Still, it could have important implications. Volkow, who heads NIH’s National Institute of Drug Abuse, notes that “dopamine is not just about pleasure.” It also plays a role in conditioning — dopamine levels affect drug addiction — and the ability to control impulses.
She wonders if instead of overeating to compensate for the lack of pleasure — Stice’s conclusion — the study really might show that these people with malfunctioning dopamine in fact eat because they’re impulsive.

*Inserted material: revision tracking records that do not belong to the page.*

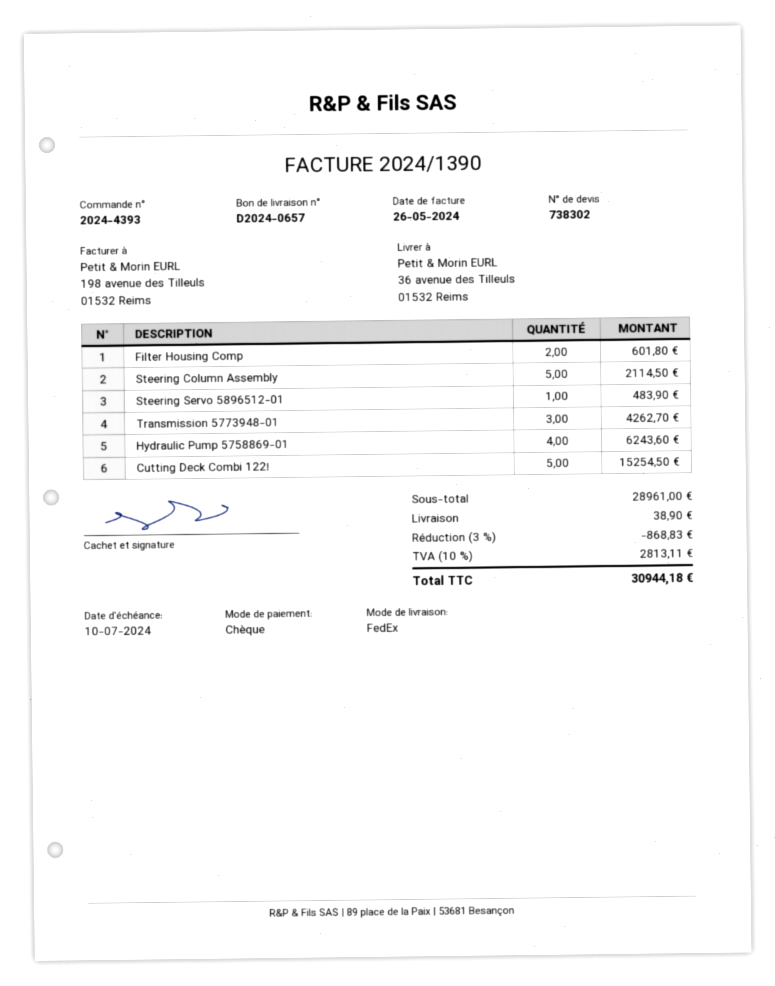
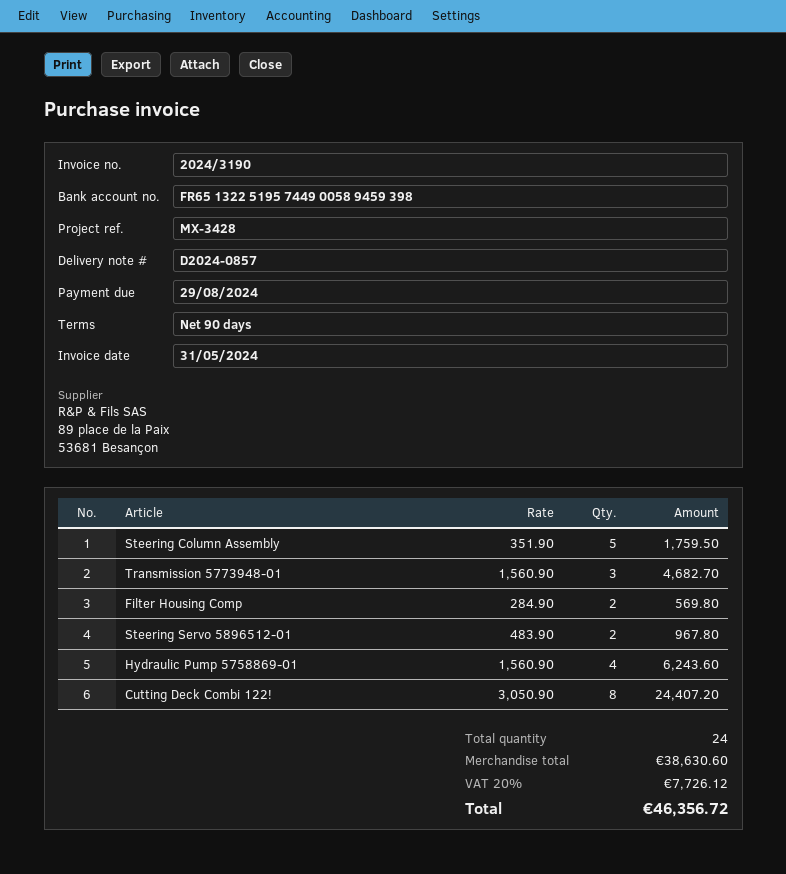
delivery note number: D2024-0657 -> D2024-0857
invoice number: 2024/1390 -> 2024/3190
invoice date: 2024-05-26 -> 2024-05-31
due date: 2024-07-10 -> 2024-08-29
Filter Housing Comp: 2 for 601.80 -> 2 for 569.80
Steering Column Assembly: 5 for 2114.50 -> 5 for 1759.50
Steering Servo 5896512-01: 1 for 483.90 -> 2 for 967.80
Transmission 5773948-01: 3 for 4262.70 -> 3 for 4682.70
Cutting Deck Combi 122!: 5 for 15254.50 -> 8 for 24407.20
subtotal: 28961.00 -> 38630.60
discount: 3% = 868.83 -> none
shipping: 38.90 -> none
tax: 10% = 2813.11 -> 20% = 7726.12
total: 30944.18 -> 46356.72

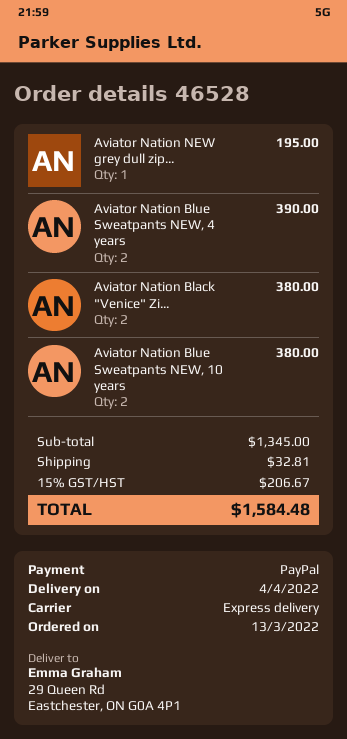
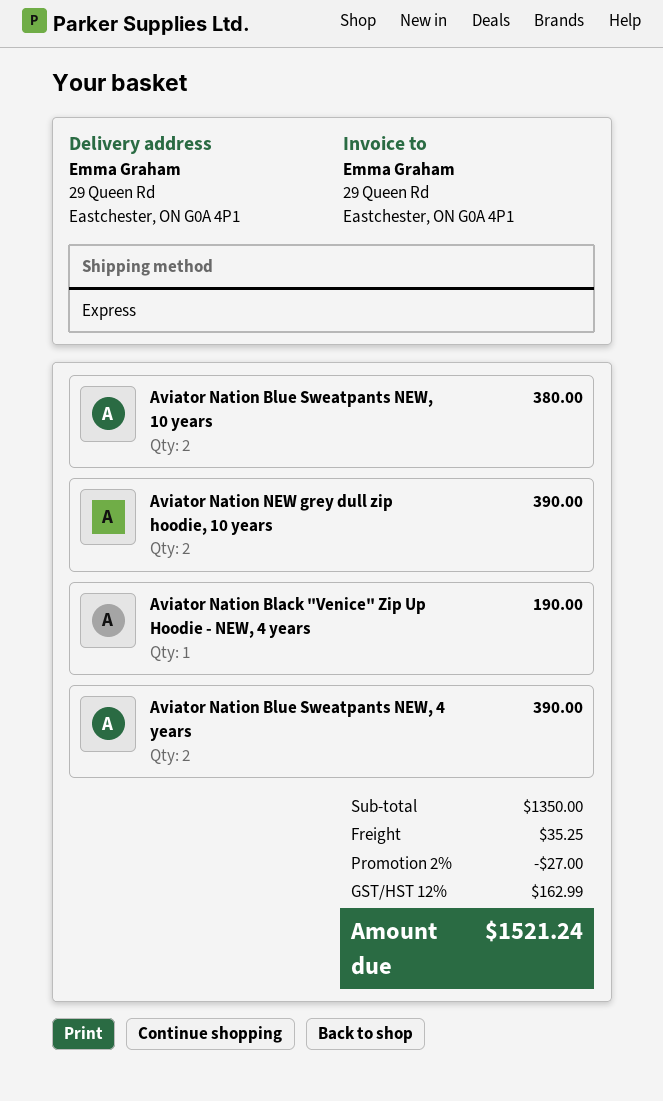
Aviator Nation NEW grey dull zip...: 1 for 195.00 -> 2 for 390.00
Aviator Nation Black "Venice" Zi...: 2 for 380.00 -> 1 for 190.00
subtotal: 1345.00 -> 1350.00
discount: none -> 2% = 27.00
shipping: 32.81 -> 35.25
tax: 15% = 206.67 -> 12% = 162.99
total: 1584.48 -> 1521.24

Regardless, most people’s tongues find a milkshake quite tasty; the brain reaction is subconscious.
But if doctors could determine who carries the at-risk gene, children especially could be steered toward “recreational sports or other things that give them satisfaction and pleasure and dopamine that aren’t food … and not get their brains used to having crappy food,” said Stice, a clinical psychologist who has long studied obesity.
“Don’t get your brain used to it,” he said of non-nutritious food. “I would not buy Ho Hos for lunch every day because the more you eat, the more you crave.”